→ **Prompt**: Please work out how many lines include the word "jieba" in the entries, and reply with only the count.

Edit difference data
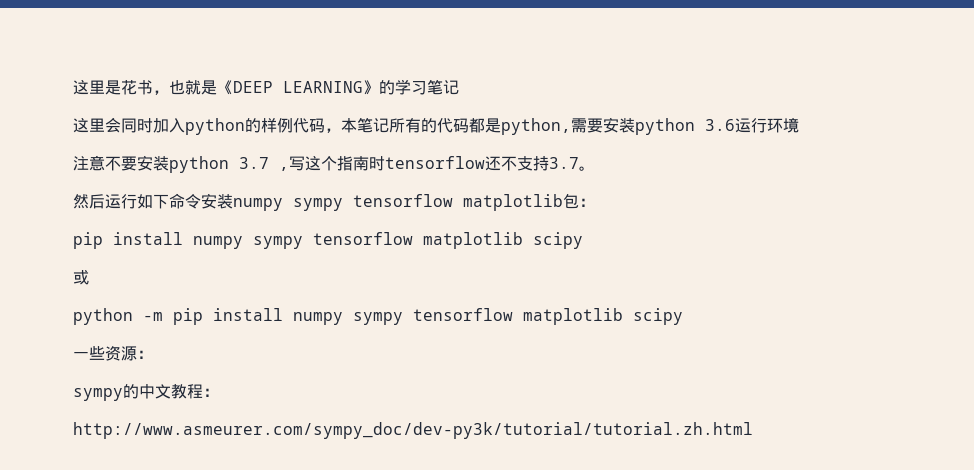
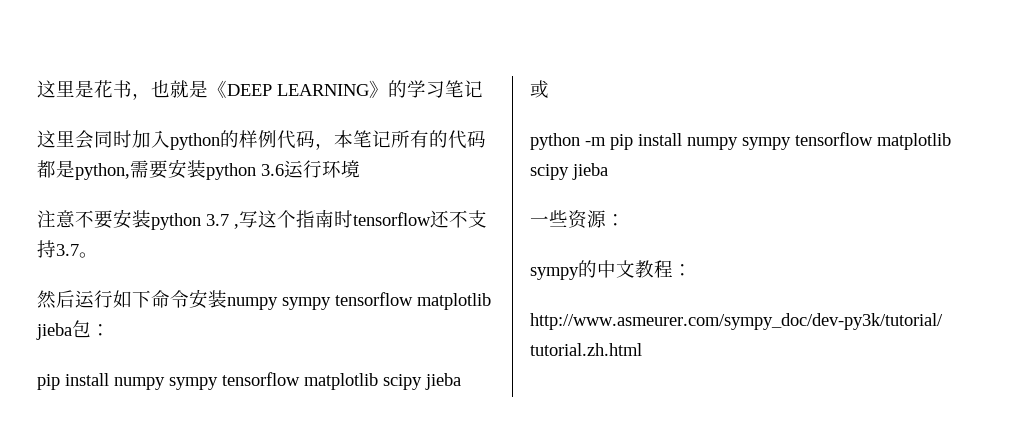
(563, 202) none -> [36,323,72,340] jieba
(583, 240) none -> [425,373,461,390] jieba
(683, 316) none -> [572,163,608,180] jieba

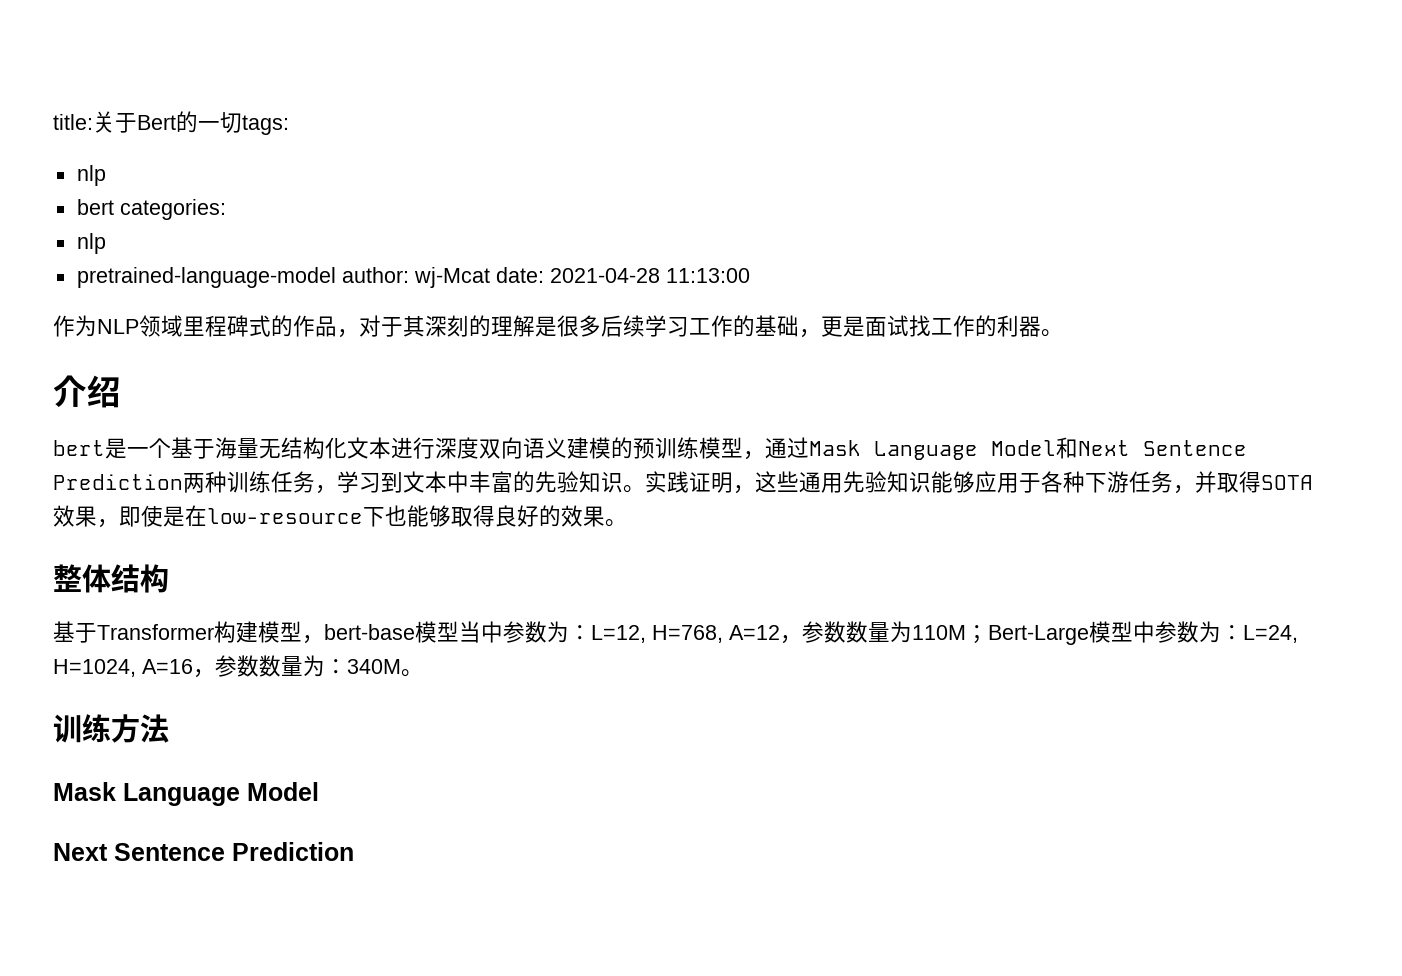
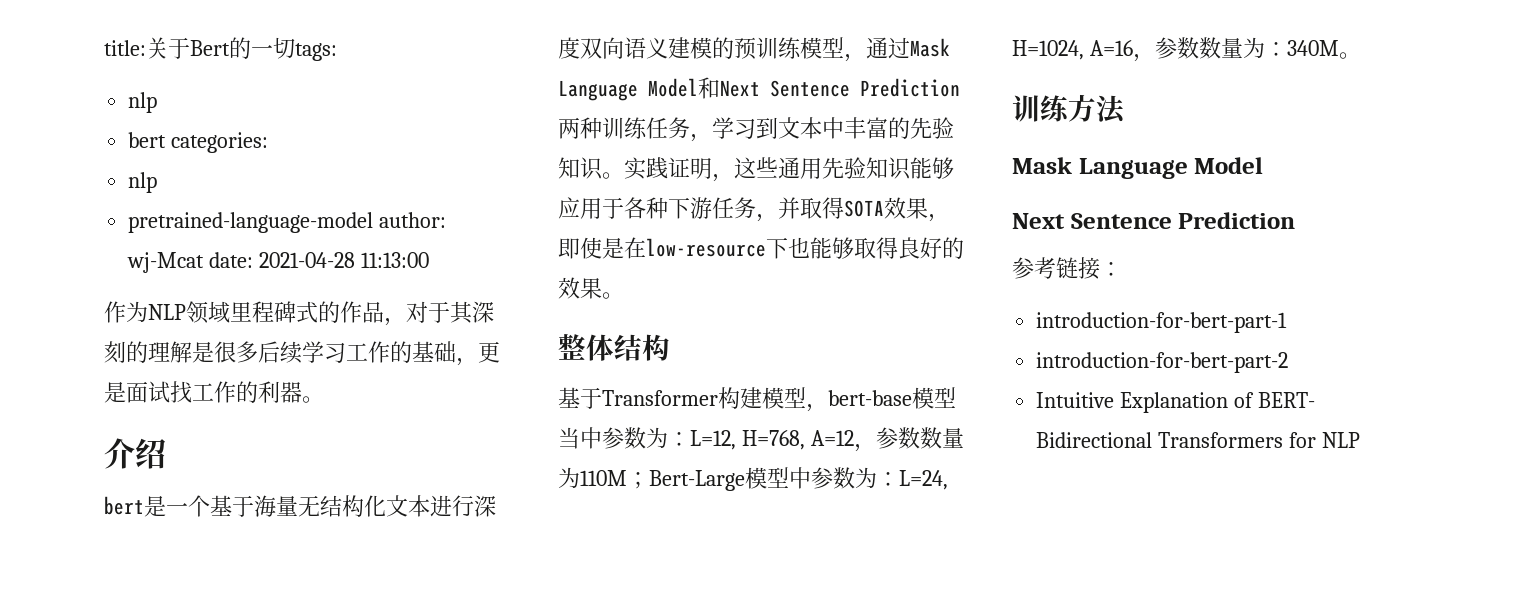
(354, 851) none -> [1012,257,1122,279] [1036,312,1288,333] [1036,352,1289,373] [1036,392,1316,413] [1036,432,1361,448] // 参考链接： // introduction-for-bert-part-1 // introduction-for-bert-part-2 // Intuitive Explanation of BERT- Bidirectional Transformers for NLP

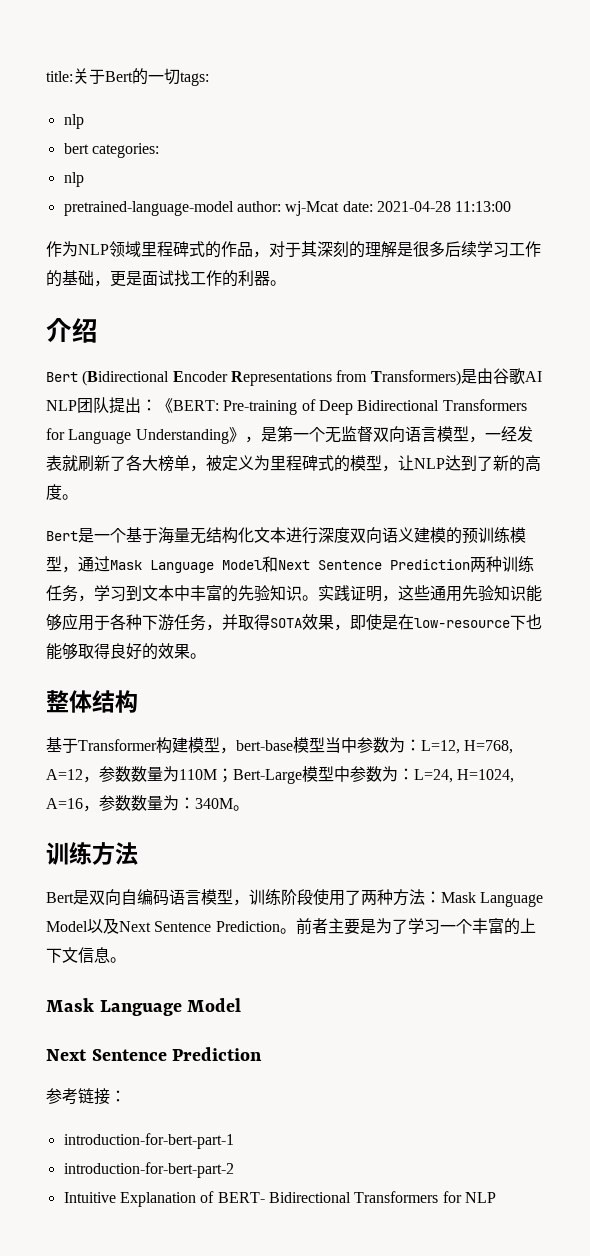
[104,496,144,515] bert -> [46,368,542,386] [46,397,527,415] [46,426,533,444] [46,455,541,472] [46,484,78,500] [46,531,78,541] Bert (Bidirectional Encoder Representations from Transformers)是由谷歌AI NLP团队提出：《BERT: Pre-training of Deep Bidirectional Transformers for Language Understanding》，是第一个无监督双向语言模型，一经发表就刷新了各大榜单，被定义为里程碑式的模型，让NLP达到了新的高度。 // Bert
(1126, 109) none -> [46,889,544,907] [46,918,536,935] [46,947,126,963] // Bert是双向自编码语言模型，训练阶段使用了两种方法：Mask Language Model以及Next Sentence Prediction。前者主要是为了学习一个丰富的上下文信息。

→ **Solution to this task**: 3